*** Information given ***

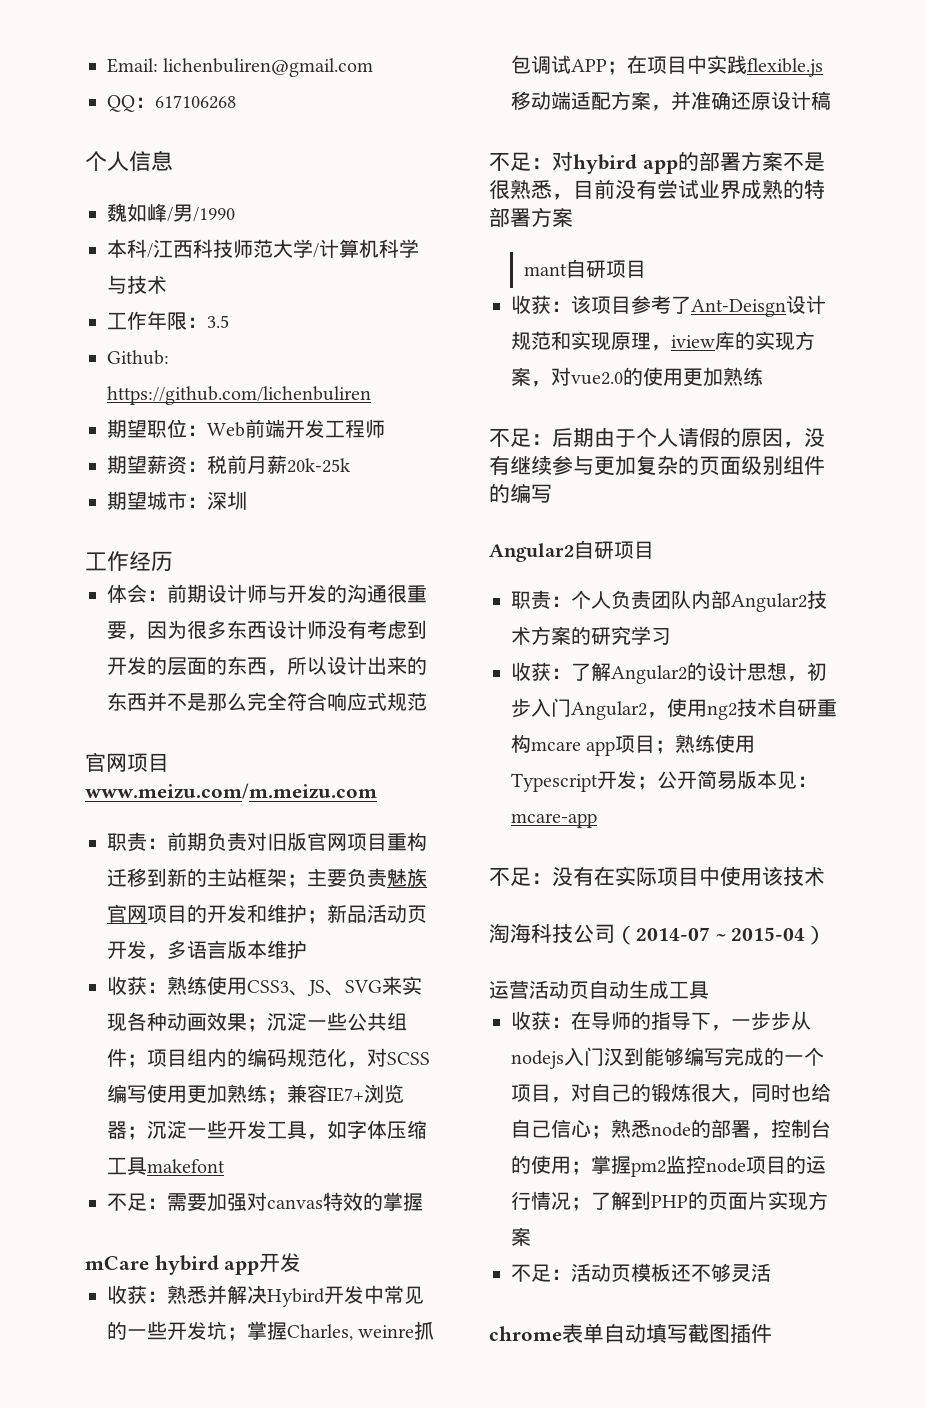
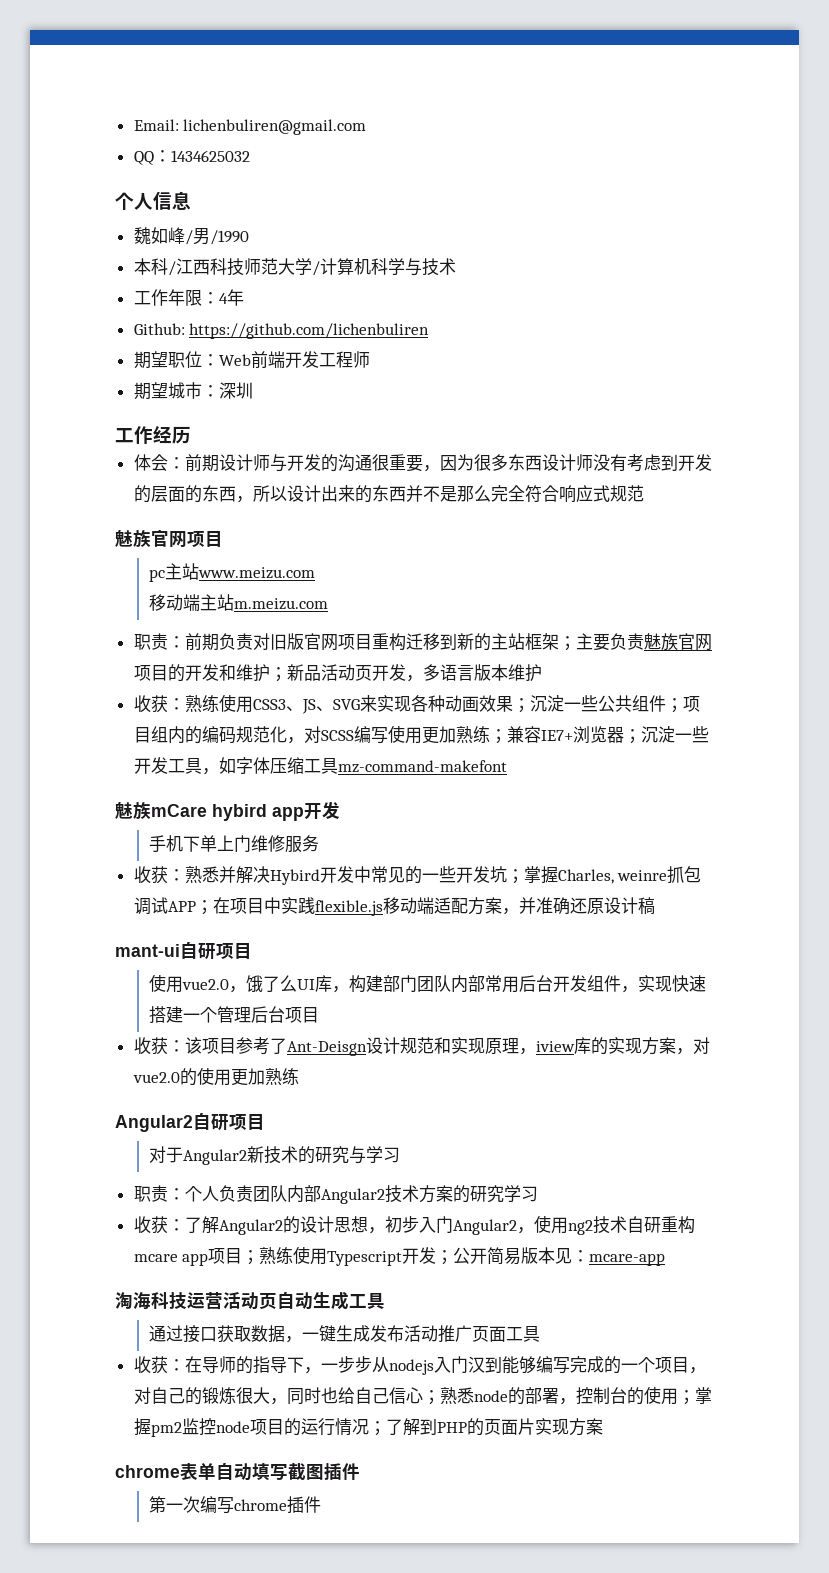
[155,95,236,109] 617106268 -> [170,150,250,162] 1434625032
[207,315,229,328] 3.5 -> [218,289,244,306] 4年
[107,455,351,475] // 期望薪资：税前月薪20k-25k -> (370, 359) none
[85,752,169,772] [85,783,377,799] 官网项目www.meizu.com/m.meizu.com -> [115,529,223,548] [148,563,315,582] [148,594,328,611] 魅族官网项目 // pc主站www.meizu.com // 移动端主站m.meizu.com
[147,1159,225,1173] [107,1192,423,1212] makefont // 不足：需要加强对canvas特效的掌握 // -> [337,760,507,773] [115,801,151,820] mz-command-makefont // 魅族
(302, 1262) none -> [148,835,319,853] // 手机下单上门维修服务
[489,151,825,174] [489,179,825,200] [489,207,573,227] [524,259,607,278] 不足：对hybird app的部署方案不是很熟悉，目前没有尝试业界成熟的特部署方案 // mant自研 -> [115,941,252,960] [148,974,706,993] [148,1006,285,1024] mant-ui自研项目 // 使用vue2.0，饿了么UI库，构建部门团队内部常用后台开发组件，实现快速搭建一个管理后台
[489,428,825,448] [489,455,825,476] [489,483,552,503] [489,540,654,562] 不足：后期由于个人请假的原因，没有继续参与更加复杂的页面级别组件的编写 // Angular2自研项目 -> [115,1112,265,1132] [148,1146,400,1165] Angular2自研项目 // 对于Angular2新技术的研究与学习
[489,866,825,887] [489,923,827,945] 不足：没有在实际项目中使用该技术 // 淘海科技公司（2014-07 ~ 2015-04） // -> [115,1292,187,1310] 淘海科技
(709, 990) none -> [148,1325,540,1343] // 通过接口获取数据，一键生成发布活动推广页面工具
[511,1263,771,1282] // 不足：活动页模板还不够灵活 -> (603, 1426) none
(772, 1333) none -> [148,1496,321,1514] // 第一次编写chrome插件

***

Print, from the entries above, the line with "[147,1159,225,1173] [107,1192,423,1212] makefont", the line with "(302, 1262) none" and all lines between them, exactly and with nothing else.

▶ _Answer to the exercise_:
[147,1159,225,1173] [107,1192,423,1212] makefont // 不足：需要加强对canvas特效的掌握 // -> [337,760,507,773] [115,801,151,820] mz-command-makefont // 魅族
(302, 1262) none -> [148,835,319,853] // 手机下单上门维修服务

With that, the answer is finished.